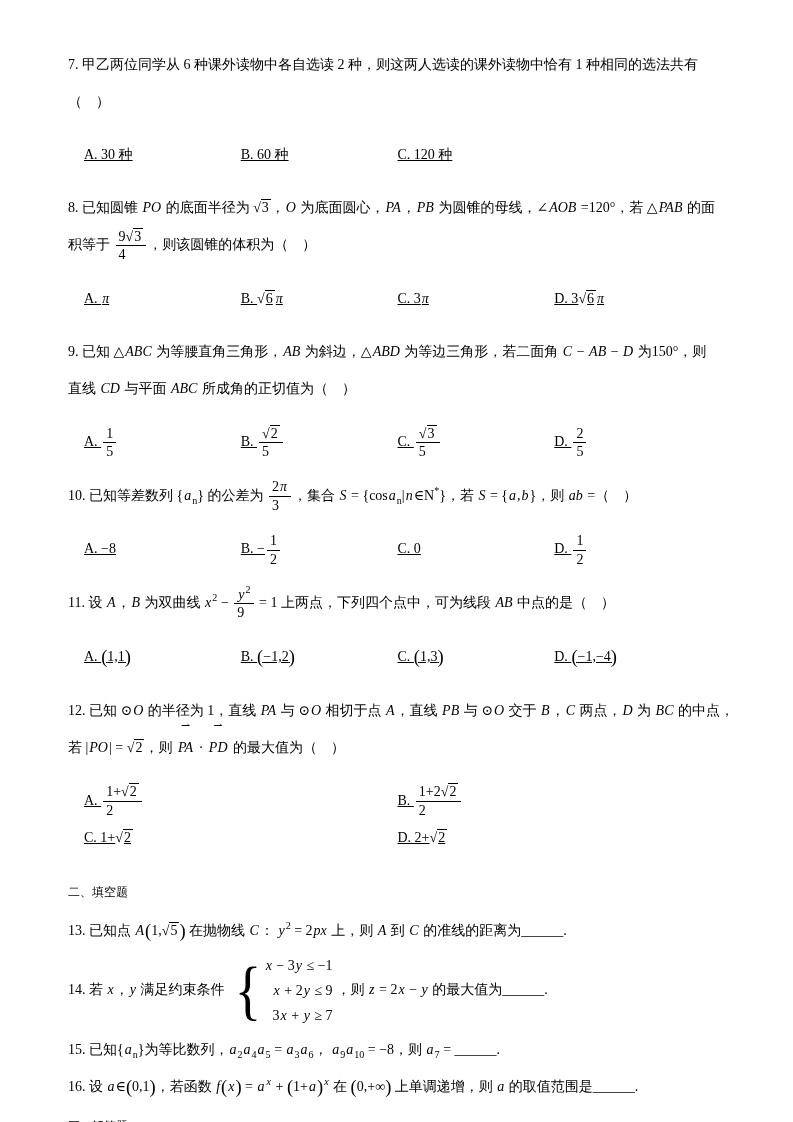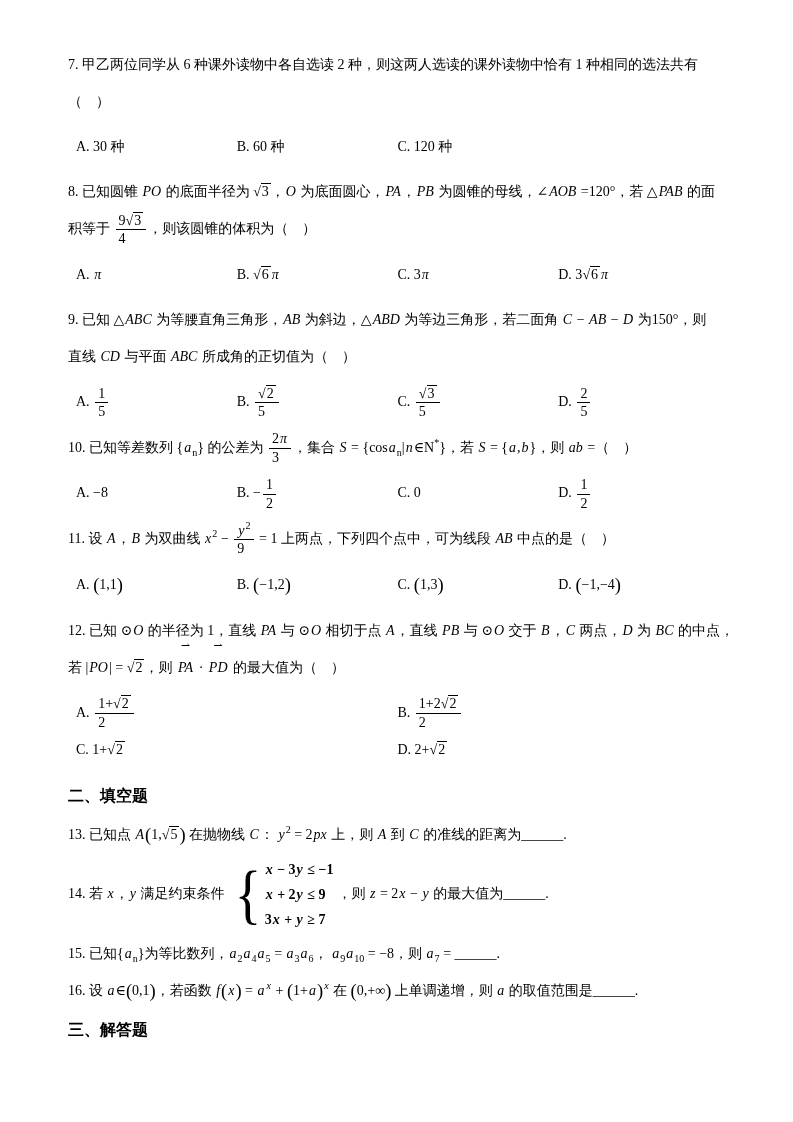--- a/index.html
+++ b/index.html
@@ -5,26 +5,26 @@
   html,body{margin:0;padding:0;}
   body{
     width:793px;height:1122px;overflow:hidden;
     background:#ffffff;color:#000000;
     font-family:"Liberation Serif","DejaVu Serif",serif;
     font-size:14px;
   }
   .page{padding:46px 66px 0 68px;}
   .q{margin:0;}
   .qline{margin:0;line-height:37px;white-space:nowrap;}
-  .opts{display:grid;margin:8px;}
+  .opts{display:grid;margin:16px;text-decoration:underline;}
   .cols4{grid-template-columns:1fr 1fr 1fr 1fr;}
   .cols2{grid-template-columns:1fr 1fr;}
   .opt{line-height:37px;white-space:nowrap;}
-  .sec{font-family:"Liberation Sans","DejaVu Sans",sans-serif;font-weight:700;
-       font-size:16px;line-height:40px;margin:0;}
+  .sec{font-family:"Liberation Sans","DejaVu Sans",sans-serif;font-weight:400;
+       font-size:12px;line-height:40px;margin:0;}
   
   .mi{font-style:italic;font-family:"Liberation Serif",serif;padding:0 1px;}
   
   .frac{display:inline-block;vertical-align:middle;text-align:left;margin:0 2px;}
   .frac .num,.frac .den{display:block;line-height:1.25;padding:0 3px;}
   .frac .den{border-top:1px solid #000;}
   
   .sqrt{white-space:nowrap;}
   .sqrt .rad{display:inline-block;}
   .sqrt .rcd{border-top:1px solid #000;padding:0 2px 0 1px;}
@@ -32,21 +32,21 @@
   sup.msup,sub.msub{font-size:0.72em;line-height:0;}
   
   .vec{display:inline-block;position:relative;padding:0 1px;}
   .vec .arr{position:absolute;top:-0.80em;left:50%;transform:translateX(-50%);
             font-size:0.78em;line-height:1;}
   
   .cases{display:inline-flex;align-items:center;vertical-align:middle;margin:3px 4px;}
   .cbrace{font-size:66px;line-height:0.95;font-weight:300;
           transform:scaleX(0.85);transform-origin:center;margin-right:1px;}
   .clines{display:inline-block;}
-  .cline{display:block;line-height:25px;text-align:left;white-space:nowrap;font-weight:bold;}
+  .cline{display:block;line-height:25px;text-align:right;white-space:nowrap;}
   
   .big{font-size:1.32em;vertical-align:-0.09em;}
 </style>
 </head>
 <body>
 
 <main class="page">
 
   <section class="q">
     <p class="qline">7. 甲乙两位同学从 6 种课外读物中各自选读 2 种，则这两人选读的课外读物中恰有 1 种相同的选法共有</p>

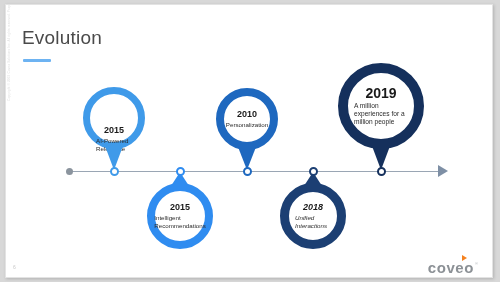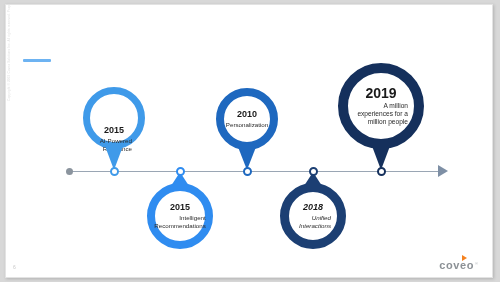--- a/index.html
+++ b/index.html
@@ -52,21 +52,21 @@
     box-sizing:border-box;
   }
   
   .bubble{
     position:absolute;
     border-radius:50%;
     background:#ffffff;
     box-sizing:border-box;
     display:flex;flex-direction:column;
     align-items:center;justify-content:center;
-    text-align:right;
+    text-align:left;
   }
   .bubble .yr{
     font-weight:700;color:#1a1a1a;
     line-height:1.05;
   }
   .bubble .desc{
     color:#2b2b2b;line-height:1.22;
     padding:0 6px;
   }
   .tail{
@@ -86,40 +86,41 @@
   }
   .page-num{
     position:absolute;left:7px;top:259px;
     font-size:5px;color:#c9c9c9;
   }
   .logo{
     position:absolute;right:14px;top:255px;
     display:flex;align-items:flex-start;
   }
   .logo-text{
-    font-size:11px;font-weight:700;
+    font-size:15px;font-weight:700;
     color:#8c9196;letter-spacing:.6px;
     line-height:1;
   }
   .logo-flag{
     position:absolute;right:11px;top:-5px;
     width:0;height:0;
     border-left:5px solid #f58220;
     border-top:3px solid transparent;
     border-bottom:3px solid transparent;
   }
   .logo-tm{
     font-size:4px;color:#b0b4b8;margin-left:1px;margin-top:1px;
   }
 </style>
 </head>
 <body>
 
 <div class="slide">
 
+  <div class="title" style="color: rgb(74, 74, 74);">Evolution</div>
   <div class="title-rule" style="background: rgb(109, 179, 242);"></div>
 
   <div class="axis" style="background: rgb(154, 166, 180);"></div>
   <div class="axis-arrow" style="border-left-color: rgb(126, 143, 165);"></div>
   <div class="axis-start" style="background: rgb(139, 148, 158); left: 60px;"></div>
 
   <div id="milestones">
       <div class="bubble" style="width: 62px; height: 62px; left: 77px; top: 82px; border: 7px solid rgb(63, 154, 233);">
         <div class="yr" style="font-size: 9px; margin-top: 42px;">2015</div>
         <div class="desc" style="font-size: 6.2px; margin-top: 2px;">AI-Powered Relevance</div>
----
◆ Try it:
Look through the entries above and count each line holding "columns"; report the count alone.

◆ Solution to the exercise:
2